Indicating they felt backed into a corner by state legislators ardently pushing for housing development along the Baylands, Brisbane officials reluctantly agreed to permit building at the highly-watched site.
The Brisbane City Council unanimously approved moving toward a ballot measure allowing construction of as many as 2,200 housing units and 4 million square feet of commercial space in a potentially transformative development, according to video of a meeting Thursday, March 22.
The pivotal decision was not made without a great deal of consternation though, as councilmembers shared their dissatisfaction with the pressure to build housing in Brisbane as a means of alleviating the regional affordability crunch.
The challenge in balancing health and environmental concerns borne by a proposal to build on contaminated land against the constant encroachment on local authority relating to land use decisions was the source of great discomfort for most officials.
Vice Mayor Madison Davis laid out the tight spot facing councilmembers.
“The housing crisis is intense. It’s real. And unfortunately it’s overpowering a lot of the arguments we are making. It’s a stronger motivator than a lot of the safety concerns we have described,” she said.
Mayor Clark Conway more flatly laid out a similar perspective.
“It sucks,” he said. “That’s the truth. Right now, as a council, we know we probably have to more forward here and that’s it.”
Under the decision, city officials will return before councilmembers with a proposed General Plan amendment allowing to build between 1,800 and 2,200 housing units as well as up to 4 million square feet of commercial space at the Baylands. The upcoming discussion will also detail environmental remediation requirements and a fiscal impact analysis of the project. The decision is slated to ultimately give way to a fall ballot measure, allowing voters to have the final say in determining whether development is allowed at the site.

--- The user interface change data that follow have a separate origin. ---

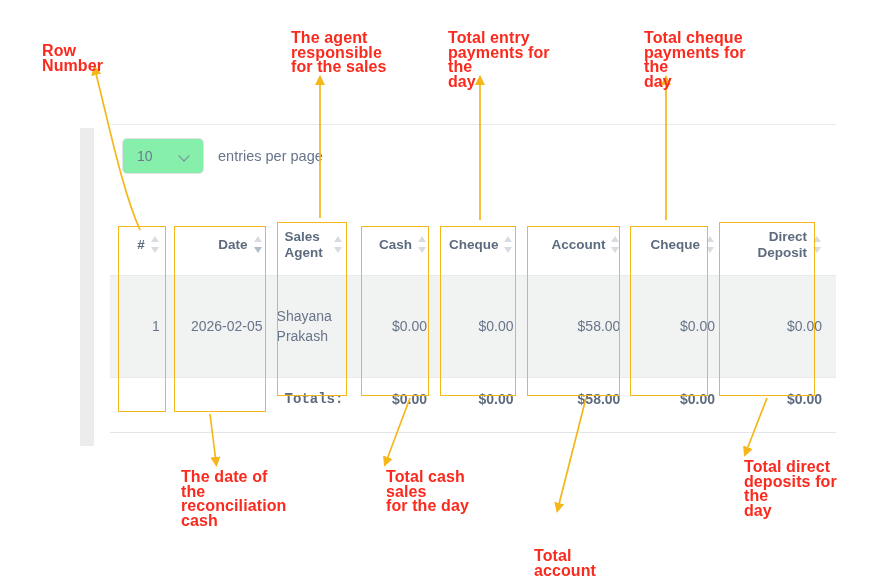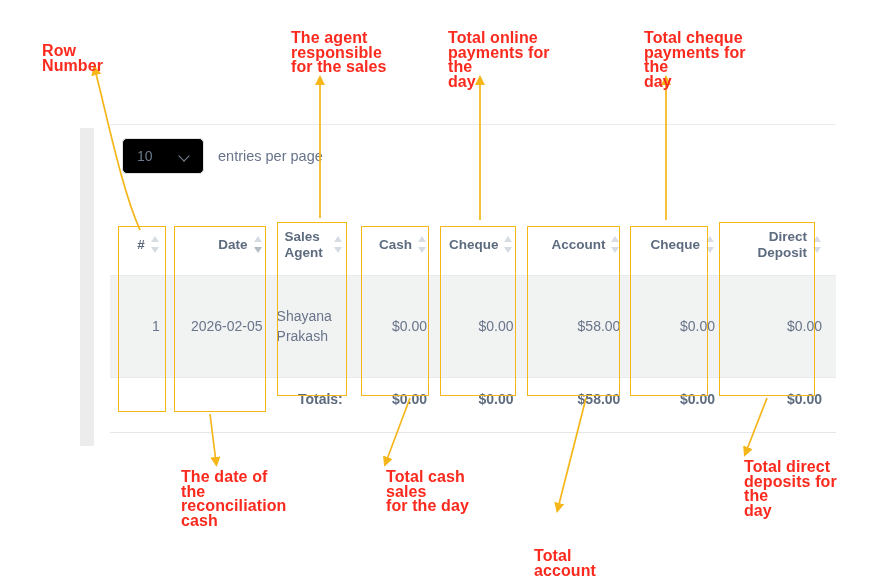--- a/index.html
+++ b/index.html
@@ -377,7 +377,7 @@
 <div class="annot-note" style="left:291px; top:31px;  width:110px;">The agent
 responsible
 for the sales</div>
-<div class="annot-note" style="left:448px; top:31px;  width:115px;">Total online
+<div class="annot-note" style="left:448px; top:31px;  width:115px;">Total entry
 payments for the
 day</div>
 <div class="annot-note" style="left:644px; top:31px;  width:120px;">Total cheque

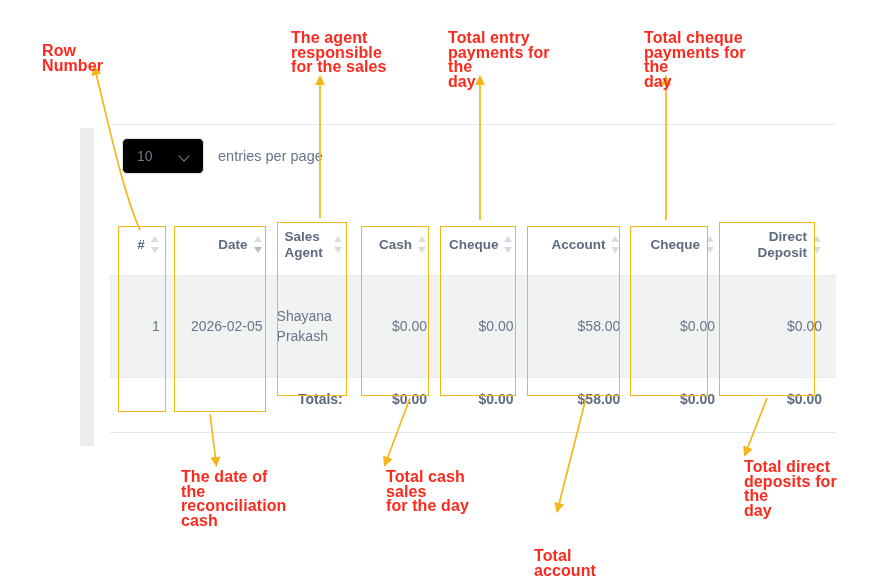--- a/index.html
+++ b/index.html
@@ -80,7 +80,7 @@
     height: 36px;
     border: 1px solid #dfe3e8;
     border-radius: 5px;
-    background: #000000;
+    background: #86efac;
     display: flex;
     align-items: center;
     justify-content: space-between;

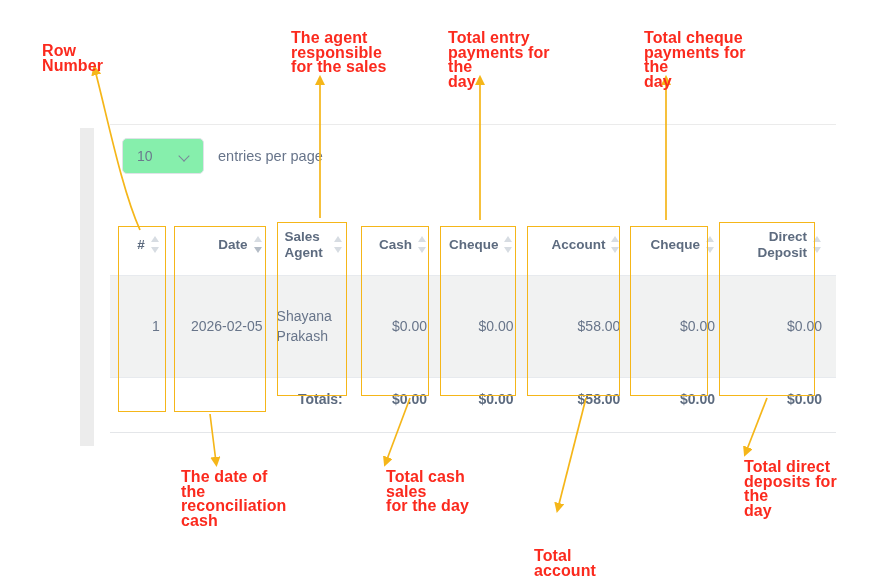--- a/index.html
+++ b/index.html
@@ -184,6 +184,7 @@
   table#recon-table tfoot td.totals-label {
     text-align: right;
     padding-right: 14px;
+    font-family: Liberation Mono, monospace;
   }
 
   #bottom-rule {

Like officials, many residents have been deeply critical of Universal Paragon Corporation’s development proposal. But as the state’s housing crisis worsens and political momentum builds toward loosening residential construction regulations, the bind facing opponents is clear.

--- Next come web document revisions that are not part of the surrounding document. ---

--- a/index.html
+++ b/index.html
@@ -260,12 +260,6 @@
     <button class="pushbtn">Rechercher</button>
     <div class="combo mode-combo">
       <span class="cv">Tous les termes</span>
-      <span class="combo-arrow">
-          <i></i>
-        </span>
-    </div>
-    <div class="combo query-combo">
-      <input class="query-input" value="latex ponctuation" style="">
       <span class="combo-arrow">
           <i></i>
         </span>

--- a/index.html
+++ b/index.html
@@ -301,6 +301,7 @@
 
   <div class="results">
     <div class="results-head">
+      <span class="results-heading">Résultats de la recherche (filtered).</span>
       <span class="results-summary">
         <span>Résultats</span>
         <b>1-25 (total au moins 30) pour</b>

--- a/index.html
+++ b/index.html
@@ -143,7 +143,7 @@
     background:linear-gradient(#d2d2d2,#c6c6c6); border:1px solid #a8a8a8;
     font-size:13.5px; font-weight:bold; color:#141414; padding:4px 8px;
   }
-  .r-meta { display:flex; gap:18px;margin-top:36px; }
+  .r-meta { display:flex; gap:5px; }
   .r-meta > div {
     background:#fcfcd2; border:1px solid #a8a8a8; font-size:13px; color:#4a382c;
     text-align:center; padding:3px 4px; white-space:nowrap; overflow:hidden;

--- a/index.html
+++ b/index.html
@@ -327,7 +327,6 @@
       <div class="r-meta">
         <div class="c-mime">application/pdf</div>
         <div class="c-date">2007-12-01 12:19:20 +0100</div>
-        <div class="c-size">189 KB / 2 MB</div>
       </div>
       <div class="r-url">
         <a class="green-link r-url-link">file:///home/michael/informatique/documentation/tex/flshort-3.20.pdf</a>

“If the council approves housing and the voters don’t, that puts us in an even greater danger of having the developer’s proposal forced on us,” said former mayor Lori Liu.

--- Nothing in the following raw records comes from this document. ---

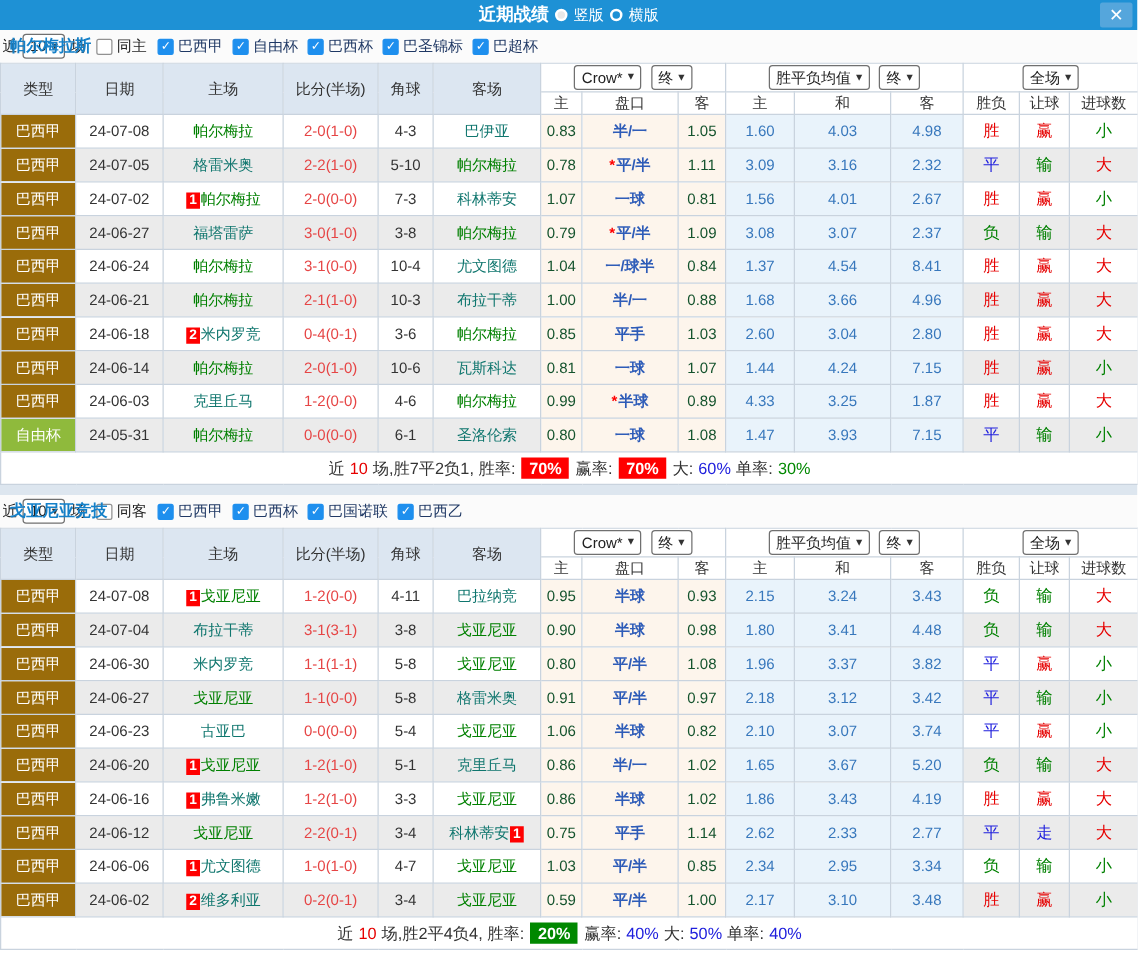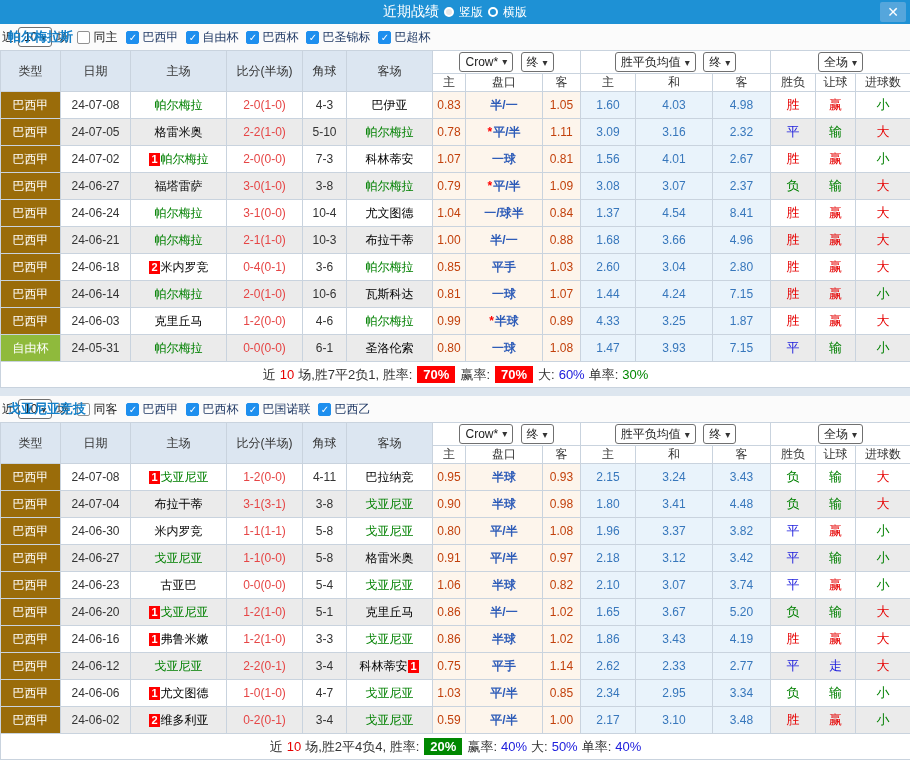--- a/index.html
+++ b/index.html
@@ -13,7 +13,7 @@
   
   .titlebar { height:24px; background:#1e91d5; position:relative;
     display:flex; align-items:center; justify-content:center; gap:5px; }
-  .win-title { color:#fff; font-weight:normal; font-size:14px; }
+  .win-title { color:#fff; font-weight:bold; font-size:14px; }
   .radio { display:inline-block; width:10px; height:10px; border:2px solid #fff; border-radius:50%; cursor:pointer; }
   .radio.selected { background:#e8e8e8; }
   .radio-label { color:#fff; font-size:12px; }

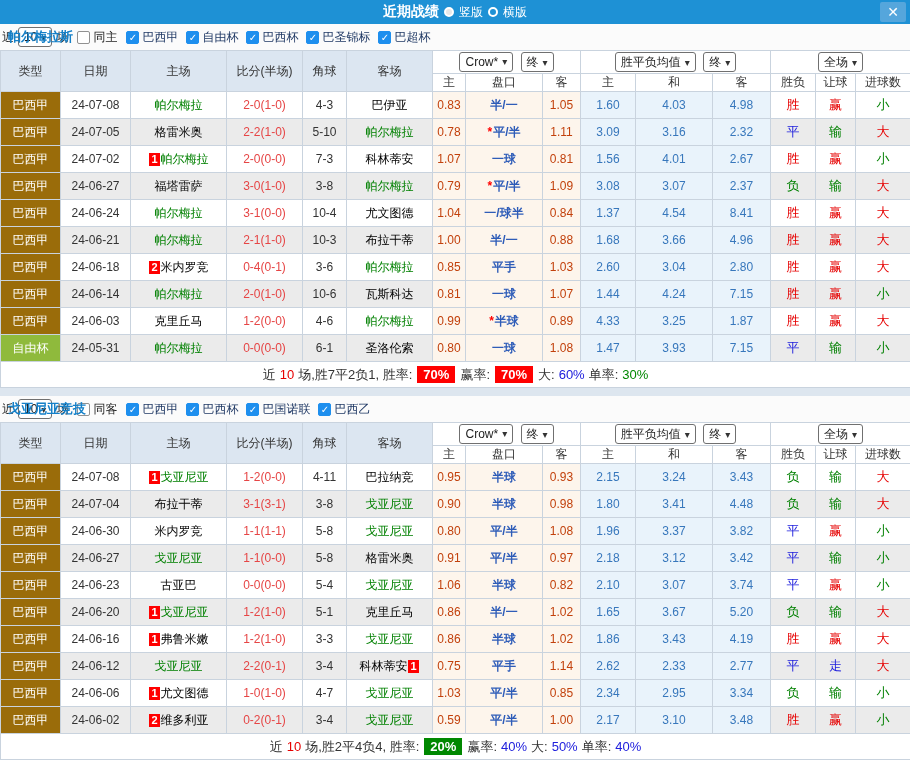--- a/index.html
+++ b/index.html
@@ -54,7 +54,7 @@
   .star { color:#ff0000; margin-right:1px; }
   td.c-avg { background:#e9f3fb !important; color:#3777bc; }
   td.c-res { font-size:13px; }
-  .team { color:#000000; }
+  .team { color:#0f766e; }
   .team.main { color:#008000; }
   .badge { display:inline-block; background:#ff0000; color:#fff; font-size:11px; font-weight:bold;
     line-height:13px; padding:0 2px; margin:0 1px; }

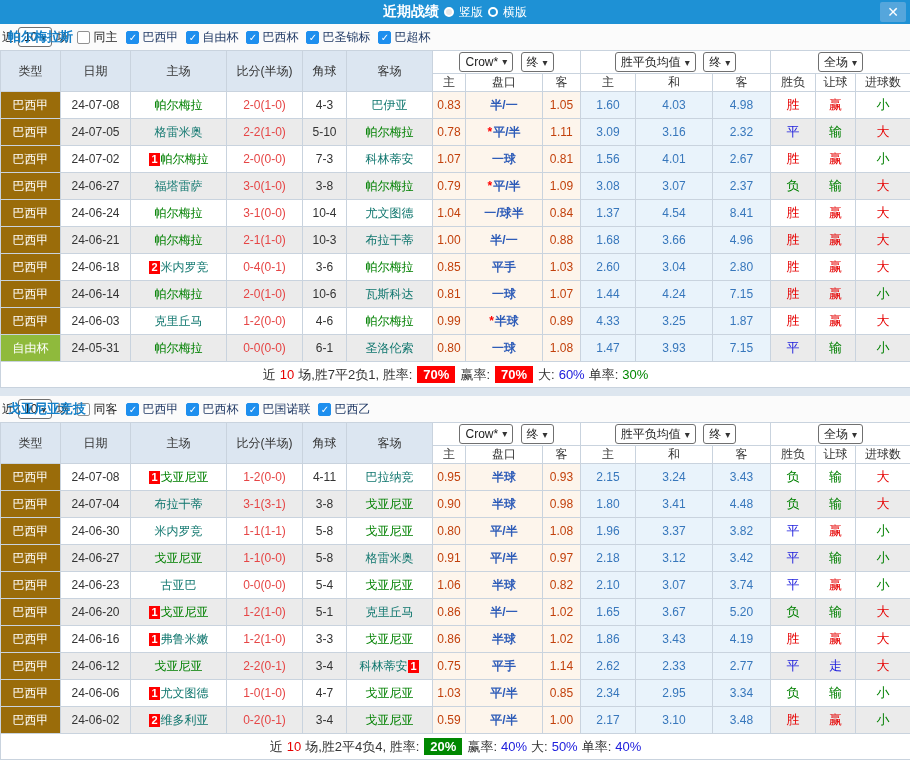--- a/index.html
+++ b/index.html
@@ -49,7 +49,7 @@
   tbody tr.alt td { background:#ebebeb; }
   td.c-type { color:#fff; }
   td.c-score { color:#e64545; }
-  td.c-odds { background:#fdf5ec !important; color:#c2410c; }
+  td.c-odds { background:#fdf5ec !important; color:#14532d; }
   td.c-hcap { color:#2e5cb8;font-weight:bold; }
   .star { color:#ff0000; margin-right:1px; }
   td.c-avg { background:#e9f3fb !important; color:#3777bc; }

The risk to which Liu refers is posed from draft legislation authored by state lawmakers last year designed to force housing development at the Baylands. Though the bill spearheaded by state Sen. Jerry Hill, D-San Mateo, was never formally proposed, it was seen by Brisbane officials as a shot across the bow in the battle over local control.
Tom McMurrow, a legislative consultant hired to help city officials navigate the political process, said the project before officials is a product of exhaustive bargaining between councilmembers and state legislators. The range of residential development is about half the size of the builder’s initial proposal.
Should Brisbane officials reject the development proposal, McMurrow suggested legislation targeting the Baylands would again be introduced. If state lawmakers approved the bill, Brisbane officials could challenge the issue in court. But rather than face a likely lengthy and expensive legal battle which would be challenging to win, McMurrow lauded the trimmed-down proposal generated by discussions between Brisbane and state officials.
“The goal was to avoid being in a local control fight on the basis of a reasonable compromise of some nature and putting it to voters,” he said.
Some residents took a more skeptical view of the discussions between state lawmakers and those elected to represent Brisbane.
“It’s so unbelievably irresponsible of our state Legislature to bully us … into building housing so they can look bright and shiny for all the housing advocates. It just makes me sick,” said Michelle Salmon, joining a chorus of many other frustrated community members.
Opposition was not unanimous though, as some did express a willingness to allow housing at the Baylands.
“I think the agreement you and the legislators came up with is very reasonable … and I would very much encourage you to bring this to voters in November. I think have between 1,800 to 2,200 housing units on the Baylands is very reasonable,” said resident James Christie.
Councilman Cliff Lentz said by allowing the proposal to move ahead, Brisbane officials are more likely to preserve their authority in the process than they would by outright denying it.
“That local control is the most important thing that we need to maintain,” he said, noting the extensive toxic remediation required at the former landfill to make much of the nearly 700-acre property suitable for development.
Davis also detailed the desire of Brisbane officials to oversee the process before handing it off to voters, while also noting the challenges for those critiquing development in the face of the ongoing push for more housing.
“At the end of the day, there comes a time when you have to make a strategic choice that you think is best long term for your community. And that’s the position we are in. And to me, I hate it. And I lose sleep over this at night. I feel so frustrated.”